- _Directions_: Write out the lines below exactly, beginning at the one with "Meat, rice, curry" and stopping after the one with "delivery date: 2016-02-14 -> 2016-02-07"; the pictures are not copied.

- _Exercise inputs_:
Content starts

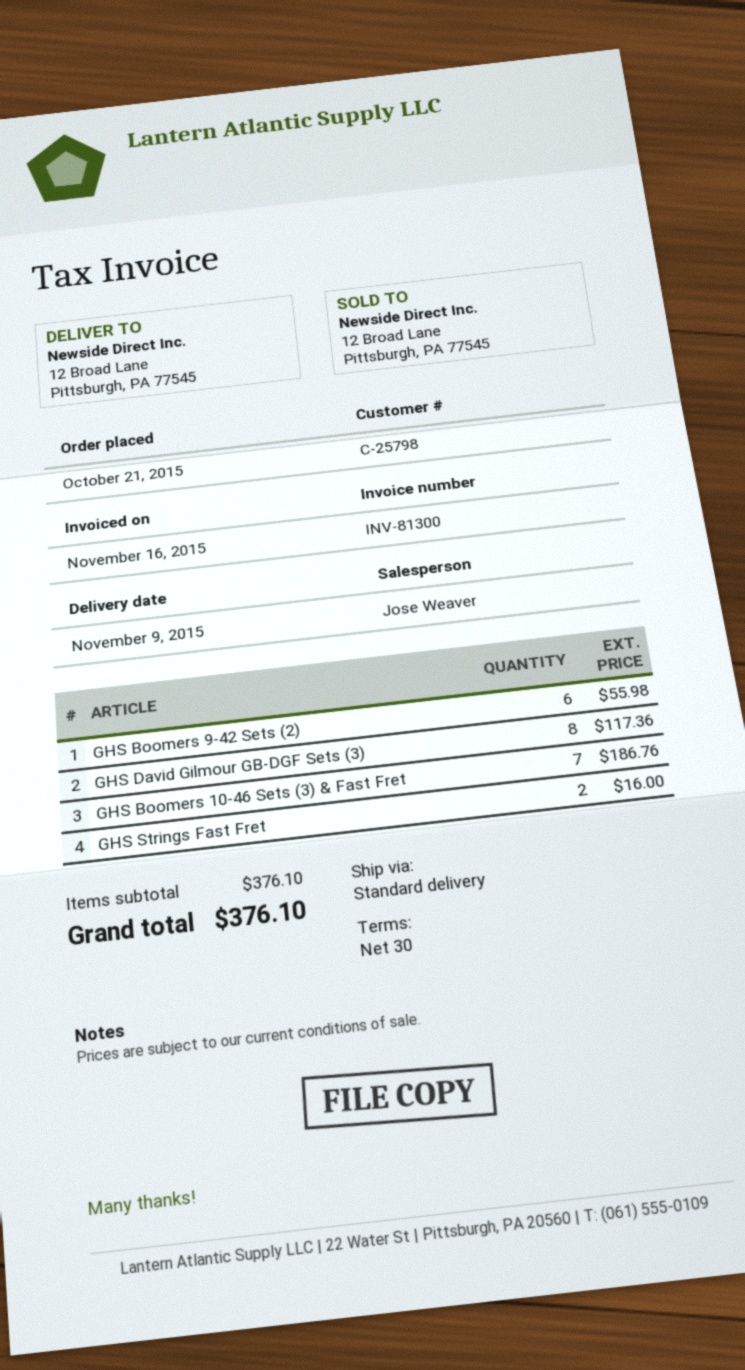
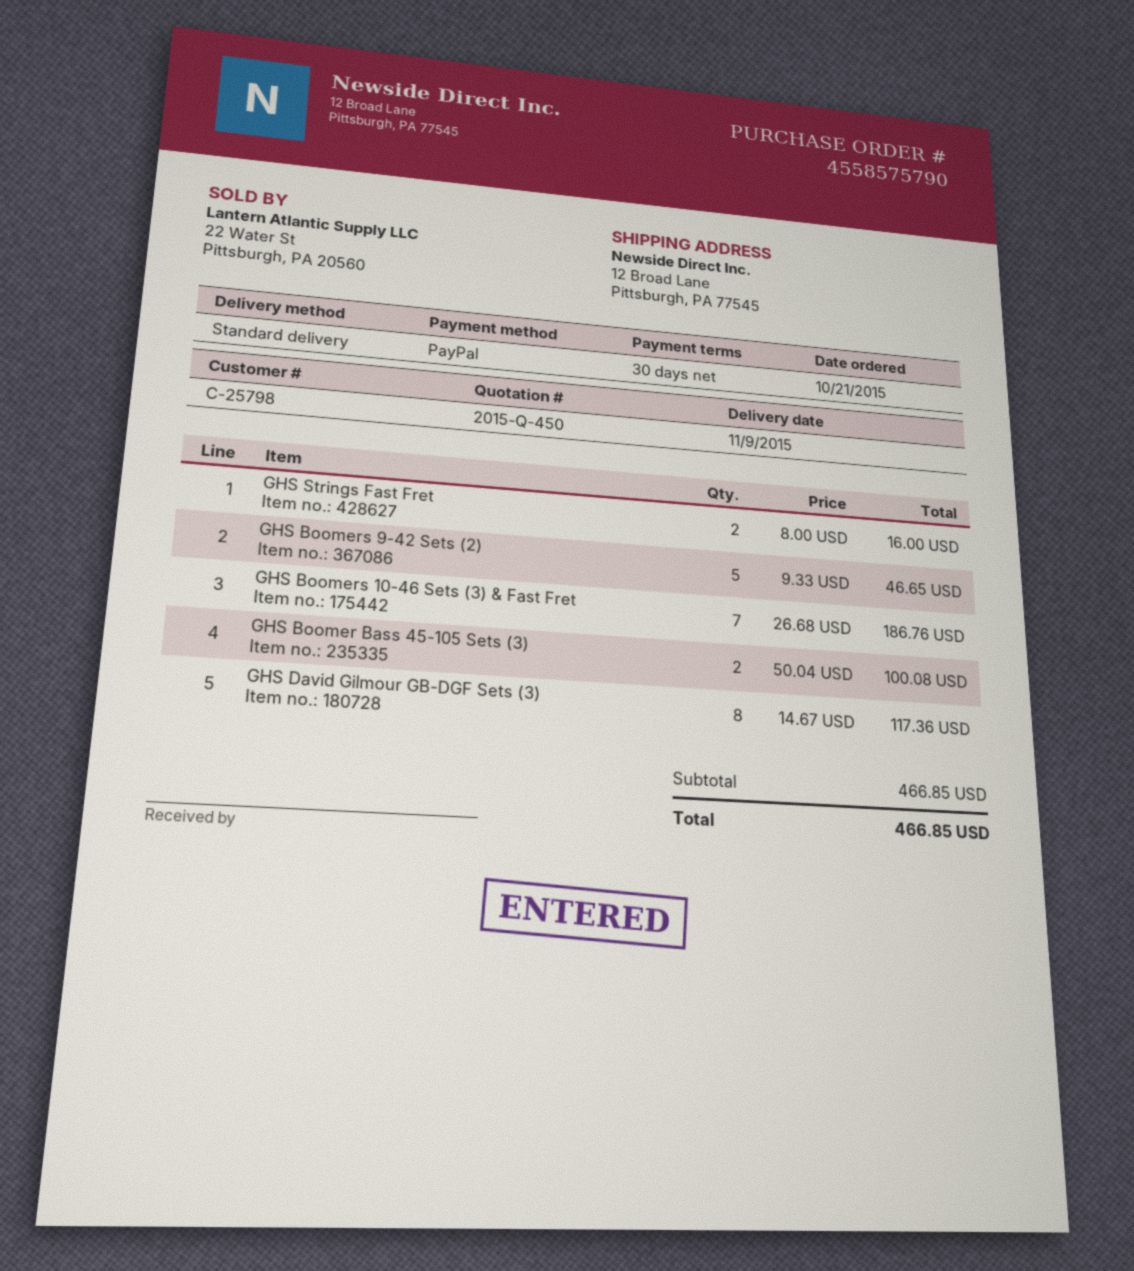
GHS Boomers 9-42 Sets (2): 6 for 55.98 -> 5 for 46.65
GHS Boomer Bass 45-105 Sets (3): none -> 2 for 100.08
subtotal: 376.10 -> 466.85
total: 376.10 -> 466.85

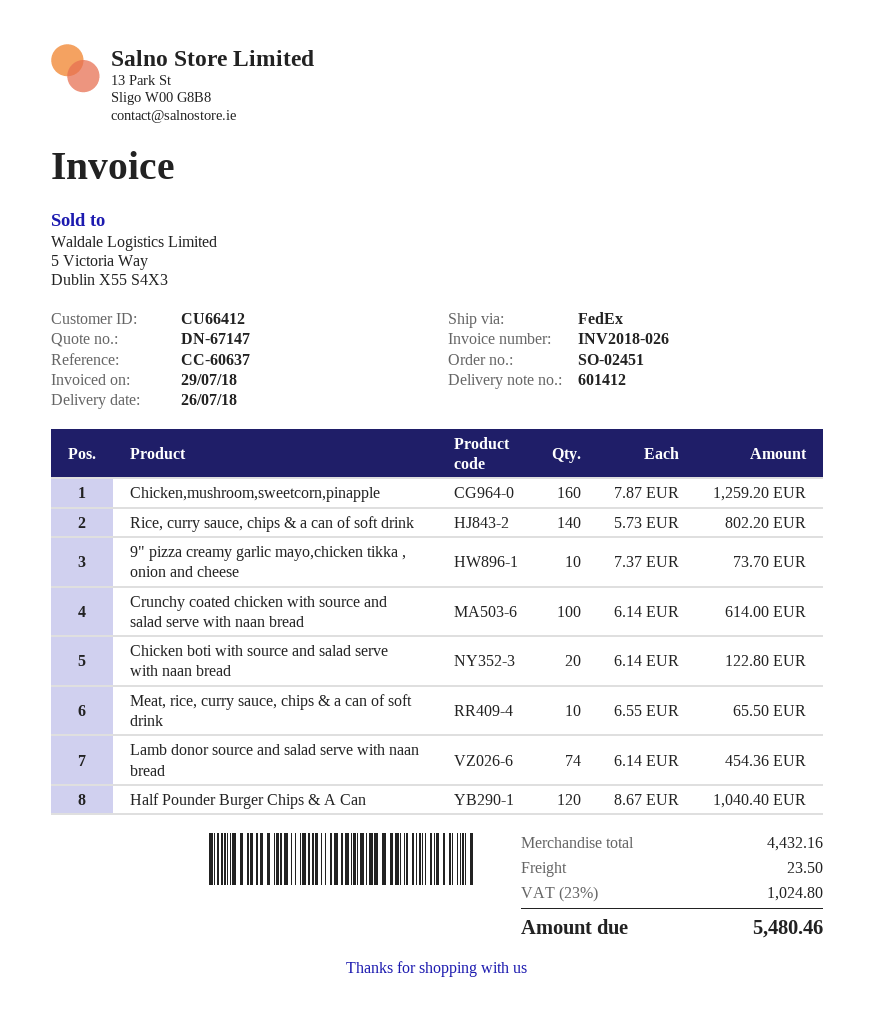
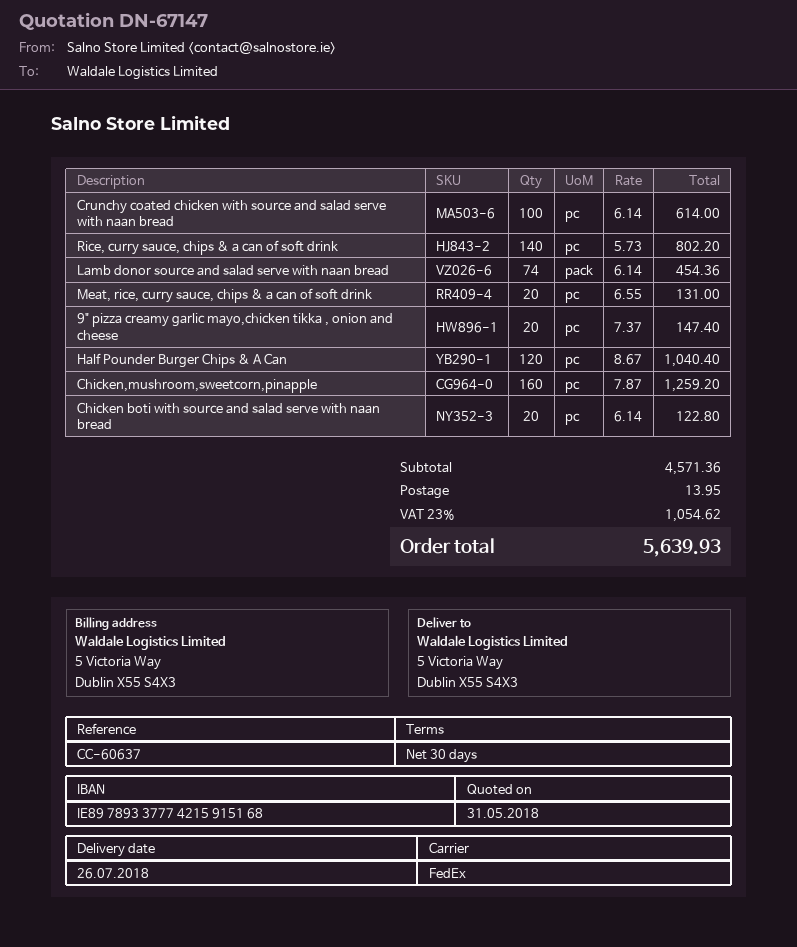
9" pizza creamy garlic mayo,chicken tikka , onion and cheese: 10 x 7.37 = 73.70 -> 20 x 7.37 = 147.40
Meat, rice, curry sauce, chips & a can of soft drink: 10 x 6.55 = 65.50 -> 20 x 6.55 = 131.00
subtotal: 4432.16 -> 4571.36
shipping: 23.50 -> 13.95
tax: 23% = 1024.80 -> 23% = 1054.62
total: 5480.46 -> 5639.93

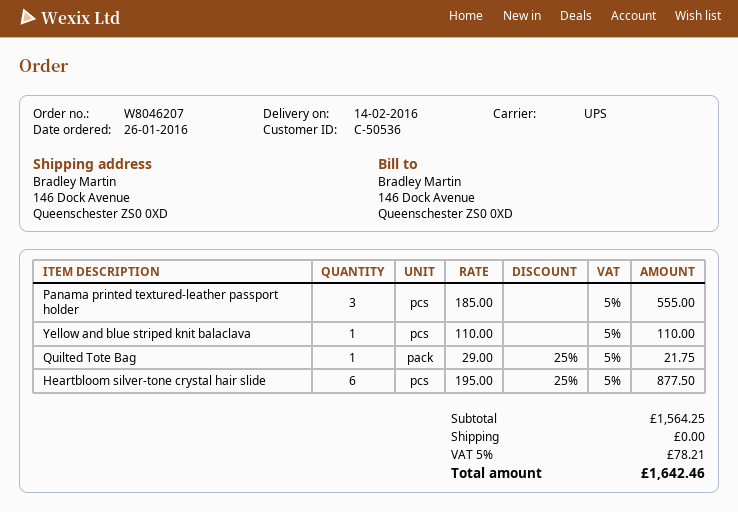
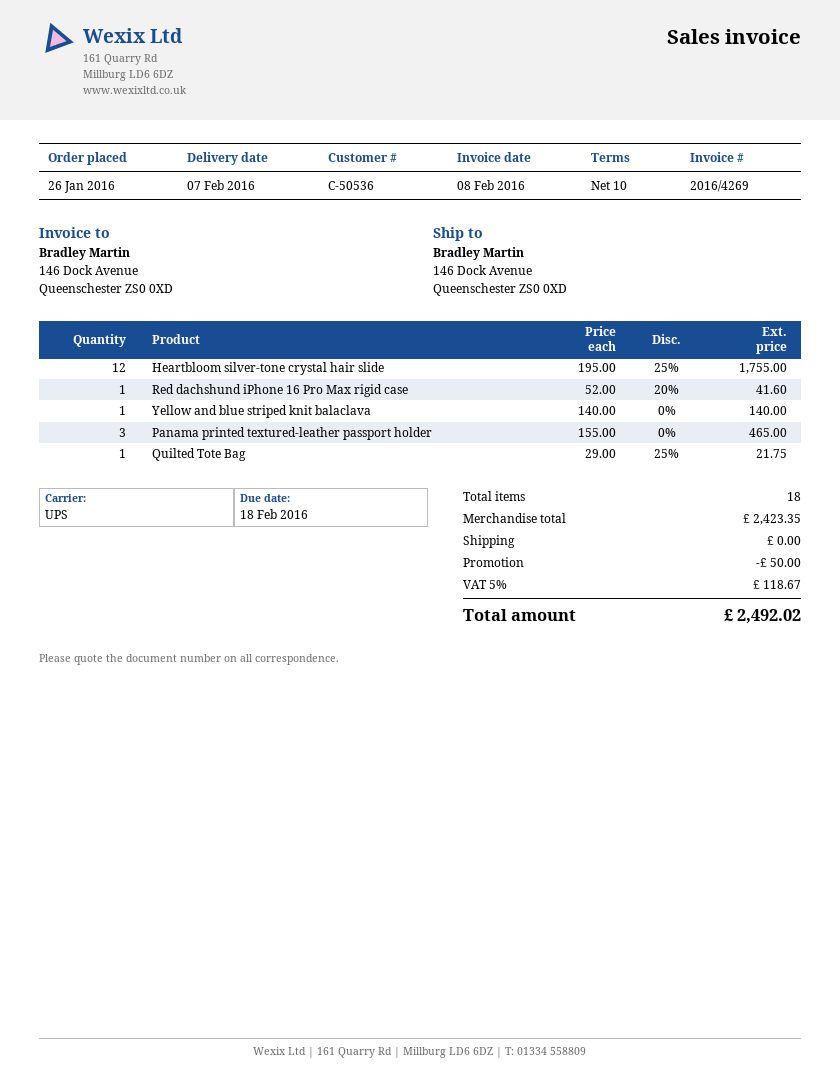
delivery date: 2016-02-14 -> 2016-02-07
Panama printed textured-leather passport holder: 3 x 185.00 = 555.00 -> 3 x 155.00 = 465.00
Yellow and blue striped knit balaclava: 1 x 110.00 = 110.00 -> 1 x 140.00 = 140.00
Heartbloom silver-tone crystal hair slide: 6 x 195.00 - 25% = 877.50 -> 12 x 195.00 - 25% = 1755.00
Red dachshund iPhone 16 Pro Max rigid case: none -> 1 x 52.00 - 20% = 41.60
subtotal: 1564.25 -> 2423.35
discount: none -> 50.00
tax: 5% = 78.21 -> 5% = 118.67
total: 1642.46 -> 2492.02

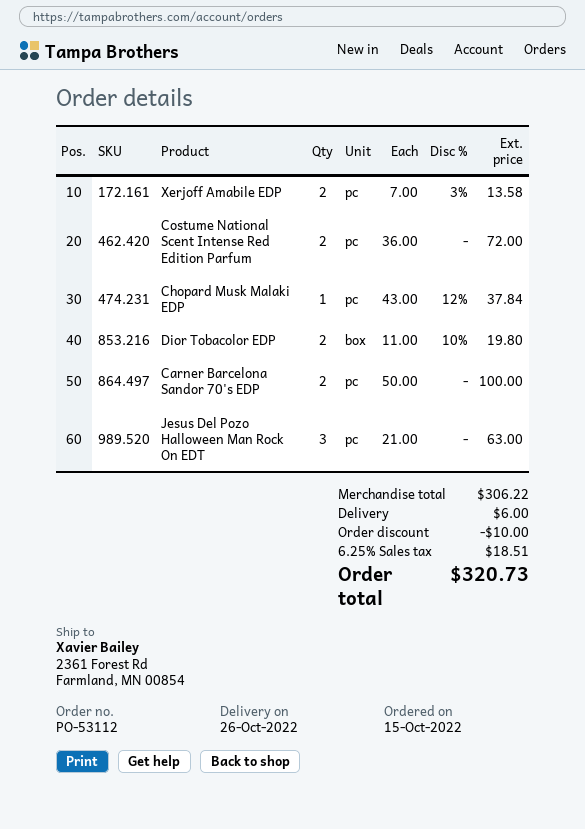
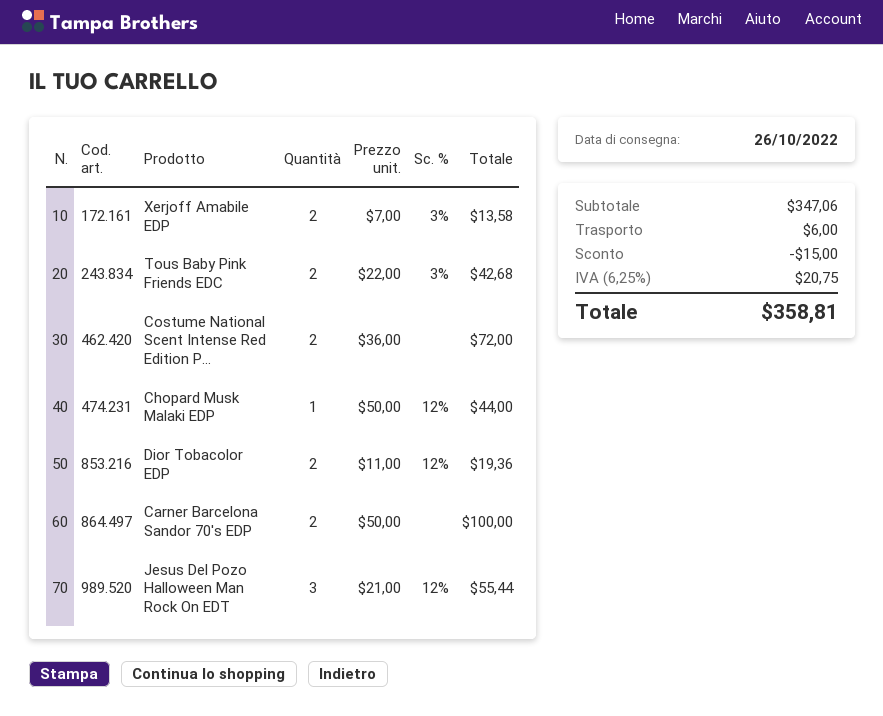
Chopard Musk Malaki EDP: 1 x 43.00 - 12% = 37.84 -> 1 x 50.00 - 12% = 44.00
Dior Tobacolor EDP: 2 x 11.00 - 10% = 19.80 -> 2 x 11.00 - 12% = 19.36
Jesus Del Pozo Halloween Man Rock On EDT: 3 x 21.00 = 63.00 -> 3 x 21.00 - 12% = 55.44
Tous Baby Pink Friends EDC: none -> 2 x 22.00 - 3% = 42.68
subtotal: 306.22 -> 347.06
discount: 10.00 -> 15.00
tax: 6.25% = 18.51 -> 6.25% = 20.75
total: 320.73 -> 358.81

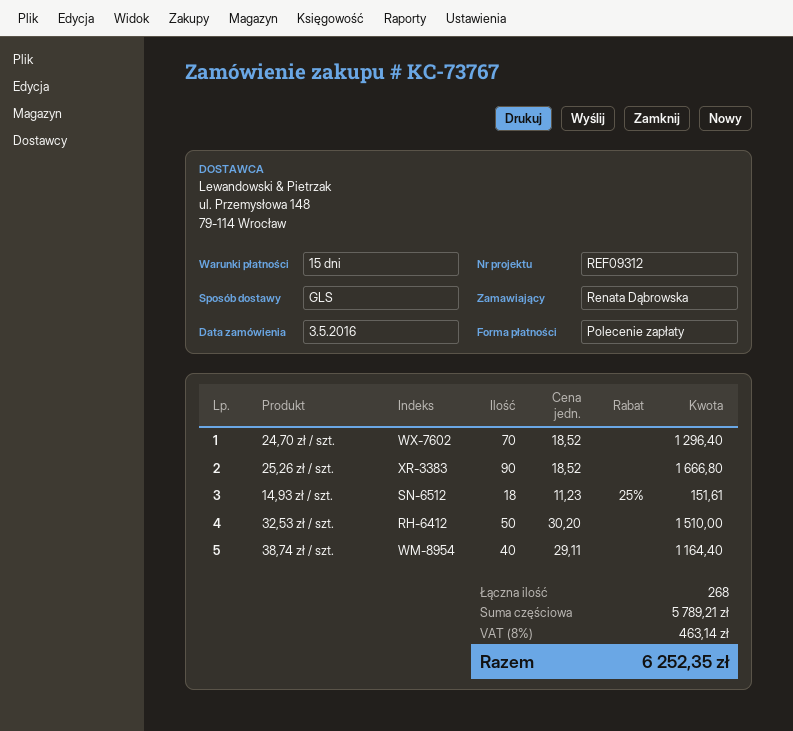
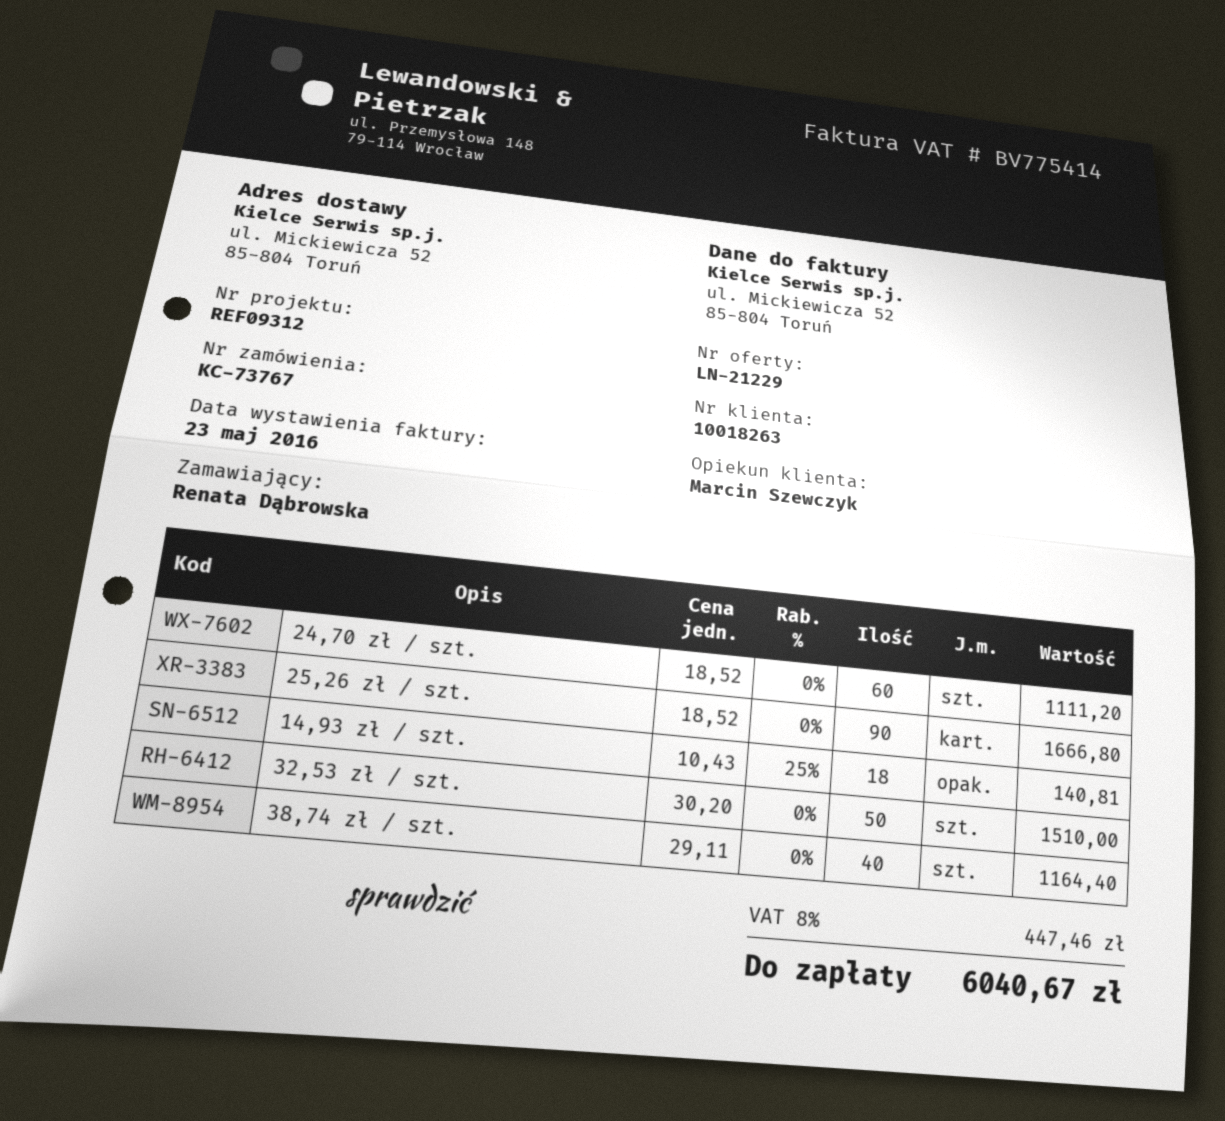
24,70 zł / szt.: 70 x 18.52 = 1296.40 -> 60 x 18.52 = 1111.20
14,93 zł / szt.: 18 x 11.23 - 25% = 151.61 -> 18 x 10.43 - 25% = 140.81
tax: 8% = 463.14 -> 8% = 447.46
total: 6252.35 -> 6040.67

Content ends

- _Task output_:
Meat, rice, curry sauce, chips & a can of soft drink: 10 x 6.55 = 65.50 -> 20 x 6.55 = 131.00
subtotal: 4432.16 -> 4571.36
shipping: 23.50 -> 13.95
tax: 23% = 1024.80 -> 23% = 1054.62
total: 5480.46 -> 5639.93

delivery date: 2016-02-14 -> 2016-02-07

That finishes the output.